This mishmash of a book contains a powerful denunciation of Zionism. The attack is both historical and logical. However, the argument is scattered through family history, personal reflections, and New York City politics.
In his description of a Bronx teachers’ strike, Marqusee sides with a black “community control” group that wanted to fire white teachers to replace them with blacks, chiding the socialist teachers union leader for defending the teachers. What would one expect a union leader to do? Much of the book is given over to the career and writings of his grandfather, which are only tangentially related to the argument.
Tangentially. What his grandfather, his Sunday school experiences, and his life in a New York Jewish milieu do say on the subject is that Zionism was (and to a large extent still is) deeply ingrained in the Jewish cultural world view, especially because of the Holocaust. Along with what they knew of the Holocaust, there was an equal ignorance about what was happening to the Palestinians. Thus, people who were strong supporters of black civil rights (his grandfather went down to take part in the Selma march for voting rights, along with Martin Luther King) were gullibly open to accept all kinds of myths about Palestinians and their “ingratitude.”
So let’s get to the meat of this historical exposition. The myth that is widely accepted in Jewish circles outside Israel (less in vogue in Israel itself) is that at the time of Israel’s declaration of independence the Palestinians fled at the command of the Grand Mufti of Jerusalem, who told them to leave to give the Arab armies a clear path to drive the Jews out. Marqusee documents the attacks on the Arabs.
In April, 1948, the Irgun slaughtered hundreds of Palestinian civilians at Deir Yassin. That month also saw an attack on Haifa, where Irgun “machine-gunned Arab workers in broad daylight.” As a result, most of the Palestinians fled the city, with Jews moving into their homes. And the myth of the underdog Jews holding off the invading Arab armies? The Jewish forces were much larger than those opposing them.
Marqusee also throws light on why Jews from the Arab countries left, largely to Israel. In Iraq, Jewish emigration swelled in 1950 and 1951. In 1950, a grenade was thrown at a coffeehouse frequented by Jews.

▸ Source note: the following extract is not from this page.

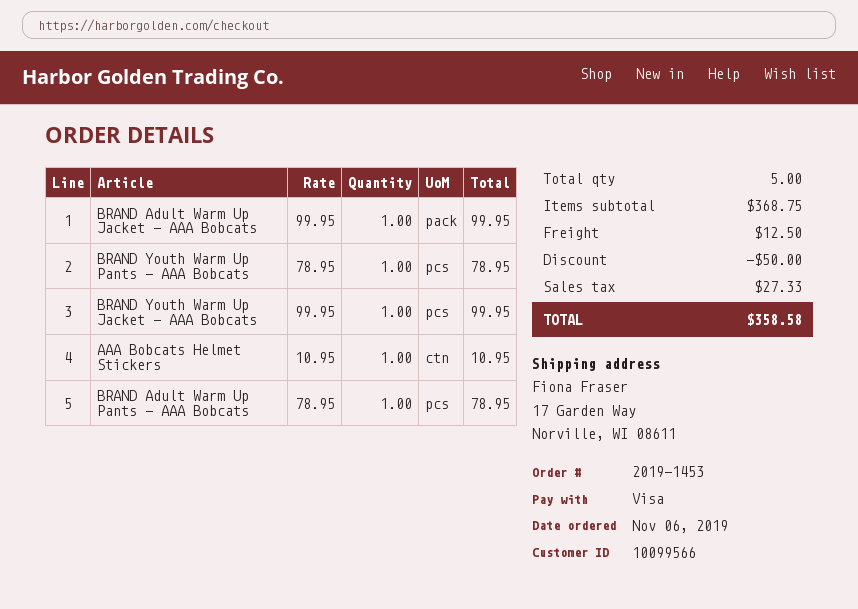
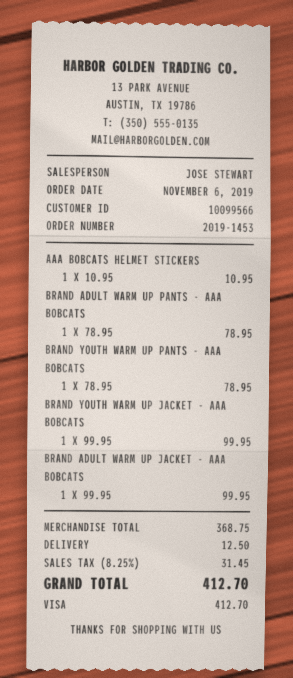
discount: 50.00 -> none
tax: 27.33 -> 31.45
total: 358.58 -> 412.70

The following year, one was thrown near a synagogue, and Jewish businesses and the U.S. Information Center were also bombed. In 1951, men accused of being Israeli agents were tried and convicted of these crimes. “What’s more, it is an admitted fact that Israeli intelligence sought to employ precisely the same terrorist tactics a few years later in Egypt.”
The author attacks the underlying logic of Zionism. He links it to historical efforts by rabbis and other Orthodox leaders to resist emancipation, people who attacked the likes of Spinoza and Moses Mendelssohn. He even shows Zionist efforts to work with Nazis to promote the departure of Jews. In response to the claim that a Jewish nation has as much right to exist as others, he listed other nations that do not have their own countries. He mentions Kurds, but, in the absence of an index, my memory fails to add the others that he lists. However, there are the Basques, the Catalans, and the Galicians, and that is just in Spain (and a slice of France).
One argument that he does not make is with regard to the concept of a Jewish nation. A nation is supposed to unite people around commonalities of race, language, religion, a common political tradition, and/or ancestry. On such criteria, a stronger case can be made for an Ashkenazic nation and a Sephardic nation than for a Jewish nation. And neither of these would include the Falashas, the Ethiopian Jews.
In spite of Marqusee’s mishmash (he calls it a memoir), the book is a treasure trove of important information about Israel and Palestine, Zionism, Jewish emancipation, and the resistance to emancipation. He sees Zionism as a modern form of opposition to emancipation.